++++ Supplied material

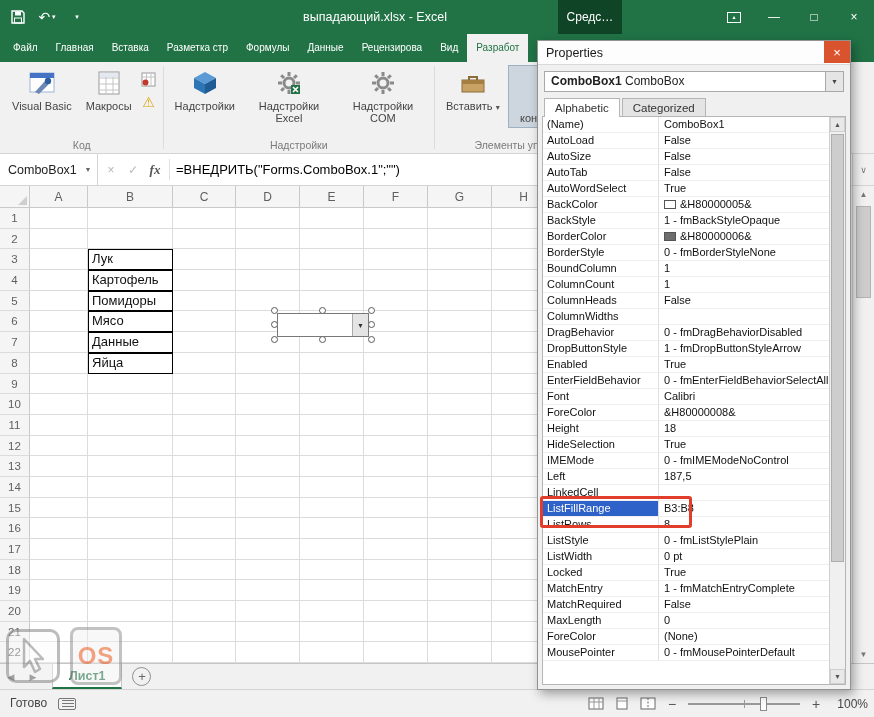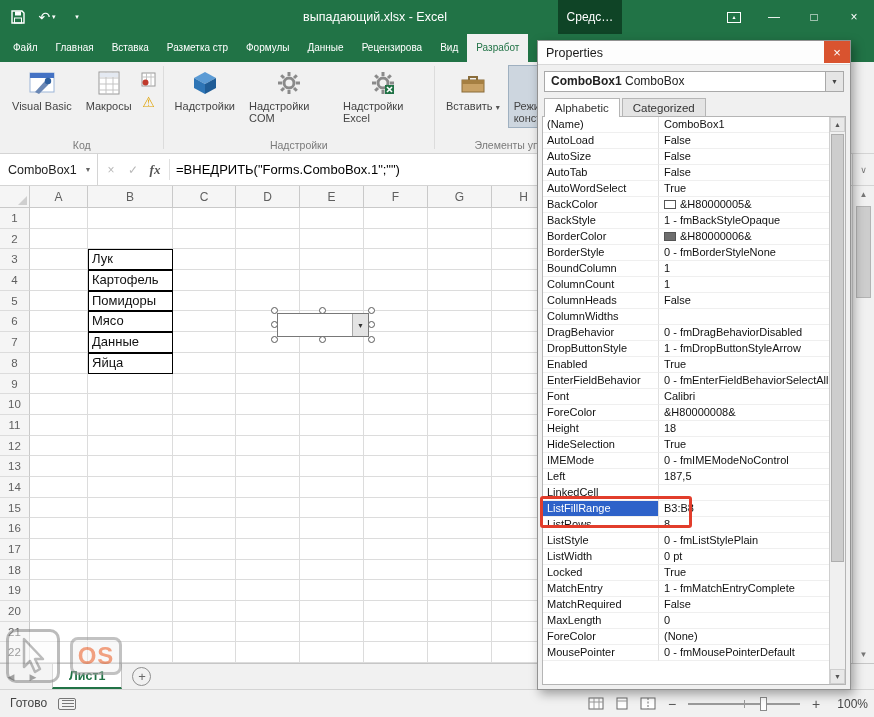--- a/index.html
+++ b/index.html
@@ -22,21 +22,21 @@
 .rtab{padding:0 9px;line-height:28px;color:#fff;font-size:10px;white-space:nowrap}
 .rtab.active{background:#f1f1f1;color:var(--excel-green,#217346)}
 
 
 .ribbon{position:absolute;left:0;top:62px;width:874px;height:92px;background:#f1f1f1;border-bottom:1px solid #d4d4d4;display:flex;align-items:stretch;padding-left:2px;overflow:hidden}
 .rgroup{position:relative;padding:3px 4px 16px;display:flex;align-items:flex-start}
 .glabel{position:absolute;left:0;right:0;bottom:2px;text-align:center;font-size:10.5px;color:#7a7a7a;white-space:nowrap}
 .gsep{width:1px;background:#dcdcdc;margin:4px 1px}
 .rbtns{display:flex;align-items:flex-start;gap:2px}
 .bigbtn{display:flex;flex-direction:column;align-items:center;gap:3px;padding:3px 5px;min-width:52px;border:1px solid transparent}
-.blabel{font-size:11px;line-height:12px;color:#444;text-align:left;max-width:80px}
+.blabel{font-size:11px;line-height:12px;color:#444;text-align:center;max-width:80px}
 .bigbtn.pressed{background:#cdd6df;border-color:#9fb0c0}
 .bicon{height:28px;display:flex;align-items:center;justify-content:center}
 .smallcol{display:flex;flex-direction:column;gap:5px;padding-top:5px}
 .sbtn{width:18px;height:18px;display:flex;align-items:center;justify-content:center}
 .warn{color:#dfa100;font-size:14px;line-height:14px}
 .dropmark{font-size:8px;color:#555}
 
 
 .fbar{position:absolute;left:0;top:154px;width:852px;height:32px;background:#fff;border-bottom:1px solid #d4d4d4}
 .namebox{position:absolute;left:0;top:0;width:98px;height:31px;border-right:1px solid #d4d4d4;display:flex;align-items:center;background:#fff}
@@ -89,21 +89,21 @@
 .vbtn{display:flex;align-items:center;justify-content:center}
 .zbtn{color:#555;font-size:14px;width:12px;text-align:center}
 .ztrack{width:112px;height:2px;background:#9a9a9a;position:relative}
 .ztick{position:absolute;left:50%;top:-3px;width:1px;height:8px;background:#9a9a9a}
 .zthumb{position:absolute;left:64%;top:-6px;width:7px;height:14px;background:#fdfdfd;border:1px solid #8a8a8a}
 .zpct{width:36px;text-align:right;color:#444}
 
 
 .watermark{position:absolute;left:6px;top:628px;height:56px;display:flex;align-items:center;gap:10px;opacity:.6;z-index:6;pointer-events:none}
 .wm-box{width:54px;height:54px;border:3px solid #8f8f8f;border-radius:10px;background:rgba(250,250,250,.65);display:flex;align-items:center;justify-content:center}
-.wm-os{width:52px;height:38px;border:3px solid #9a9a9a;border-radius:8px;background:rgba(240,240,240,.7);display:flex;align-items:center;justify-content:center;font-size:24px;font-weight:bold;color:#e8622c;letter-spacing:1px}
+.wm-os{width:52px;height:58px;border:3px solid #9a9a9a;border-radius:8px;background:rgba(240,240,240,.7);display:flex;align-items:center;justify-content:center;font-size:24px;font-weight:bold;color:#e8622c;letter-spacing:1px}
 .wm-helper{font-size:30px;font-weight:bold;color:#c9c9c9;letter-spacing:2px;text-shadow:0 0 1px #adadad}
 
 
 .props{position:absolute;left:537px;top:40px;width:314px;height:650px;background:#f0f0f0;border:1px solid #929292;box-shadow:3px 4px 10px rgba(0,0,0,.35);z-index:10}
 .ptitle{height:24px;line-height:24px;padding-left:8px;font-size:12.5px;color:#1a1a1a;background:#fdfdfd;border-bottom:1px solid #d9d9d9}
 .pclose{position:absolute;right:0;top:0;width:26px;height:22px;background:var(--close-red,#d9532f);color:#fff;display:flex;align-items:center;justify-content:center;font-size:13px}
 .pcombo{position:absolute;left:6px;right:6px;top:30px;height:21px;background:#fff;border:1px solid #a9a9a9;font-size:12px;line-height:19px;padding-left:6px;white-space:nowrap;overflow:hidden}
 .pcombo-arrow{position:absolute;right:0;top:0;bottom:0;width:18px;background:#e5e5e5;border-left:1px solid #a9a9a9;display:flex;align-items:center;justify-content:center;font-size:7px;color:#444}
 .ptabs{position:absolute;left:6px;top:57px;height:19px;display:flex;gap:2px}
 .ptab{padding:0 10px;line-height:18px;font-size:11.5px;background:#e4e4e4;border:1px solid #b5b5b5;border-bottom:none;color:#333}
@@ -227,43 +227,43 @@
                 <g stroke="#8a8a8a" stroke-width="3">
                   <line x1="12" y1="1" x2="12" y2="5"></line>
                   <line x1="12" y1="19" x2="12" y2="23"></line>
                   <line x1="1" y1="12" x2="5" y2="12"></line>
                   <line x1="19" y1="12" x2="23" y2="12"></line>
                   <line x1="4.2" y1="4.2" x2="7" y2="7"></line>
                   <line x1="17" y1="17" x2="19.8" y2="19.8"></line>
                   <line x1="4.2" y1="19.8" x2="7" y2="17"></line>
                   <line x1="17" y1="7" x2="19.8" y2="4.2"></line>
                 </g>
-              </svg>
-          </span>
-          <span class="blabel">Надстройки COM</span>
+                <rect x="14" y="14" width="9" height="9" fill="#217346"></rect>
+                <path d="M16 16 l5 5 M21 16 l-5 5" stroke="#fff" stroke-width="1.6"></path>
+              </svg>
+          </span>
+          <span class="blabel">Надстройки Excel</span>
         </div>
         <div class="bigbtn">
           <span class="bicon">
             <svg width="24" height="24" viewBox="0 0 24 24">
                 <circle cx="12" cy="12" r="5" fill="none" stroke="#8a8a8a" stroke-width="3"></circle>
                 <g stroke="#8a8a8a" stroke-width="3">
                   <line x1="12" y1="1" x2="12" y2="5"></line>
                   <line x1="12" y1="19" x2="12" y2="23"></line>
                   <line x1="1" y1="12" x2="5" y2="12"></line>
                   <line x1="19" y1="12" x2="23" y2="12"></line>
                   <line x1="4.2" y1="4.2" x2="7" y2="7"></line>
                   <line x1="17" y1="17" x2="19.8" y2="19.8"></line>
                   <line x1="4.2" y1="19.8" x2="7" y2="17"></line>
                   <line x1="17" y1="7" x2="19.8" y2="4.2"></line>
                 </g>
-                <rect x="14" y="14" width="9" height="9" fill="#217346"></rect>
-                <path d="M16 16 l5 5 M21 16 l-5 5" stroke="#fff" stroke-width="1.6"></path>
-              </svg>
-          </span>
-          <span class="blabel">Надстройки Excel</span>
+              </svg>
+          </span>
+          <span class="blabel">Надстройки COM</span>
         </div>
       </div>
       <div class="glabel">Надстройки</div>
     </div>
     <div class="gsep"></div>
 
     <div class="rgroup">
       <div class="rbtns">
         <div class="bigbtn">
           <span class="bicon">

++++++++

| Try it |
Please give all of the data again, exact and free of pictures.

| Exercise solution |
--- a/index.html
+++ b/index.html
@@ -22,21 +22,21 @@
 .rtab{padding:0 9px;line-height:28px;color:#fff;font-size:10px;white-space:nowrap}
 .rtab.active{background:#f1f1f1;color:var(--excel-green,#217346)}
 
 
 .ribbon{position:absolute;left:0;top:62px;width:874px;height:92px;background:#f1f1f1;border-bottom:1px solid #d4d4d4;display:flex;align-items:stretch;padding-left:2px;overflow:hidden}
 .rgroup{position:relative;padding:3px 4px 16px;display:flex;align-items:flex-start}
 .glabel{position:absolute;left:0;right:0;bottom:2px;text-align:center;font-size:10.5px;color:#7a7a7a;white-space:nowrap}
 .gsep{width:1px;background:#dcdcdc;margin:4px 1px}
 .rbtns{display:flex;align-items:flex-start;gap:2px}
 .bigbtn{display:flex;flex-direction:column;align-items:center;gap:3px;padding:3px 5px;min-width:52px;border:1px solid transparent}
-.blabel{font-size:11px;line-height:12px;color:#444;text-align:left;max-width:80px}
+.blabel{font-size:11px;line-height:12px;color:#444;text-align:center;max-width:80px}
 .bigbtn.pressed{background:#cdd6df;border-color:#9fb0c0}
 .bicon{height:28px;display:flex;align-items:center;justify-content:center}
 .smallcol{display:flex;flex-direction:column;gap:5px;padding-top:5px}
 .sbtn{width:18px;height:18px;display:flex;align-items:center;justify-content:center}
 .warn{color:#dfa100;font-size:14px;line-height:14px}
 .dropmark{font-size:8px;color:#555}
 
 
 .fbar{position:absolute;left:0;top:154px;width:852px;height:32px;background:#fff;border-bottom:1px solid #d4d4d4}
 .namebox{position:absolute;left:0;top:0;width:98px;height:31px;border-right:1px solid #d4d4d4;display:flex;align-items:center;background:#fff}
@@ -89,21 +89,21 @@
 .vbtn{display:flex;align-items:center;justify-content:center}
 .zbtn{color:#555;font-size:14px;width:12px;text-align:center}
 .ztrack{width:112px;height:2px;background:#9a9a9a;position:relative}
 .ztick{position:absolute;left:50%;top:-3px;width:1px;height:8px;background:#9a9a9a}
 .zthumb{position:absolute;left:64%;top:-6px;width:7px;height:14px;background:#fdfdfd;border:1px solid #8a8a8a}
 .zpct{width:36px;text-align:right;color:#444}
 
 
 .watermark{position:absolute;left:6px;top:628px;height:56px;display:flex;align-items:center;gap:10px;opacity:.6;z-index:6;pointer-events:none}
 .wm-box{width:54px;height:54px;border:3px solid #8f8f8f;border-radius:10px;background:rgba(250,250,250,.65);display:flex;align-items:center;justify-content:center}
-.wm-os{width:52px;height:38px;border:3px solid #9a9a9a;border-radius:8px;background:rgba(240,240,240,.7);display:flex;align-items:center;justify-content:center;font-size:24px;font-weight:bold;color:#e8622c;letter-spacing:1px}
+.wm-os{width:52px;height:58px;border:3px solid #9a9a9a;border-radius:8px;background:rgba(240,240,240,.7);display:flex;align-items:center;justify-content:center;font-size:24px;font-weight:bold;color:#e8622c;letter-spacing:1px}
 .wm-helper{font-size:30px;font-weight:bold;color:#c9c9c9;letter-spacing:2px;text-shadow:0 0 1px #adadad}
 
 
 .props{position:absolute;left:537px;top:40px;width:314px;height:650px;background:#f0f0f0;border:1px solid #929292;box-shadow:3px 4px 10px rgba(0,0,0,.35);z-index:10}
 .ptitle{height:24px;line-height:24px;padding-left:8px;font-size:12.5px;color:#1a1a1a;background:#fdfdfd;border-bottom:1px solid #d9d9d9}
 .pclose{position:absolute;right:0;top:0;width:26px;height:22px;background:var(--close-red,#d9532f);color:#fff;display:flex;align-items:center;justify-content:center;font-size:13px}
 .pcombo{position:absolute;left:6px;right:6px;top:30px;height:21px;background:#fff;border:1px solid #a9a9a9;font-size:12px;line-height:19px;padding-left:6px;white-space:nowrap;overflow:hidden}
 .pcombo-arrow{position:absolute;right:0;top:0;bottom:0;width:18px;background:#e5e5e5;border-left:1px solid #a9a9a9;display:flex;align-items:center;justify-content:center;font-size:7px;color:#444}
 .ptabs{position:absolute;left:6px;top:57px;height:19px;display:flex;gap:2px}
 .ptab{padding:0 10px;line-height:18px;font-size:11.5px;background:#e4e4e4;border:1px solid #b5b5b5;border-bottom:none;color:#333}
@@ -227,43 +227,43 @@
                 <g stroke="#8a8a8a" stroke-width="3">
                   <line x1="12" y1="1" x2="12" y2="5"></line>
                   <line x1="12" y1="19" x2="12" y2="23"></line>
                   <line x1="1" y1="12" x2="5" y2="12"></line>
                   <line x1="19" y1="12" x2="23" y2="12"></line>
                   <line x1="4.2" y1="4.2" x2="7" y2="7"></line>
                   <line x1="17" y1="17" x2="19.8" y2="19.8"></line>
                   <line x1="4.2" y1="19.8" x2="7" y2="17"></line>
                   <line x1="17" y1="7" x2="19.8" y2="4.2"></line>
                 </g>
-              </svg>
-          </span>
-          <span class="blabel">Надстройки COM</span>
+                <rect x="14" y="14" width="9" height="9" fill="#217346"></rect>
+                <path d="M16 16 l5 5 M21 16 l-5 5" stroke="#fff" stroke-width="1.6"></path>
+              </svg>
+          </span>
+          <span class="blabel">Надстройки Excel</span>
         </div>
         <div class="bigbtn">
           <span class="bicon">
             <svg width="24" height="24" viewBox="0 0 24 24">
                 <circle cx="12" cy="12" r="5" fill="none" stroke="#8a8a8a" stroke-width="3"></circle>
                 <g stroke="#8a8a8a" stroke-width="3">
                   <line x1="12" y1="1" x2="12" y2="5"></line>
                   <line x1="12" y1="19" x2="12" y2="23"></line>
                   <line x1="1" y1="12" x2="5" y2="12"></line>
                   <line x1="19" y1="12" x2="23" y2="12"></line>
                   <line x1="4.2" y1="4.2" x2="7" y2="7"></line>
                   <line x1="17" y1="17" x2="19.8" y2="19.8"></line>
                   <line x1="4.2" y1="19.8" x2="7" y2="17"></line>
                   <line x1="17" y1="7" x2="19.8" y2="4.2"></line>
                 </g>
-                <rect x="14" y="14" width="9" height="9" fill="#217346"></rect>
-                <path d="M16 16 l5 5 M21 16 l-5 5" stroke="#fff" stroke-width="1.6"></path>
-              </svg>
-          </span>
-          <span class="blabel">Надстройки Excel</span>
+              </svg>
+          </span>
+          <span class="blabel">Надстройки COM</span>
         </div>
       </div>
       <div class="glabel">Надстройки</div>
     </div>
     <div class="gsep"></div>
 
     <div class="rgroup">
       <div class="rbtns">
         <div class="bigbtn">
           <span class="bicon">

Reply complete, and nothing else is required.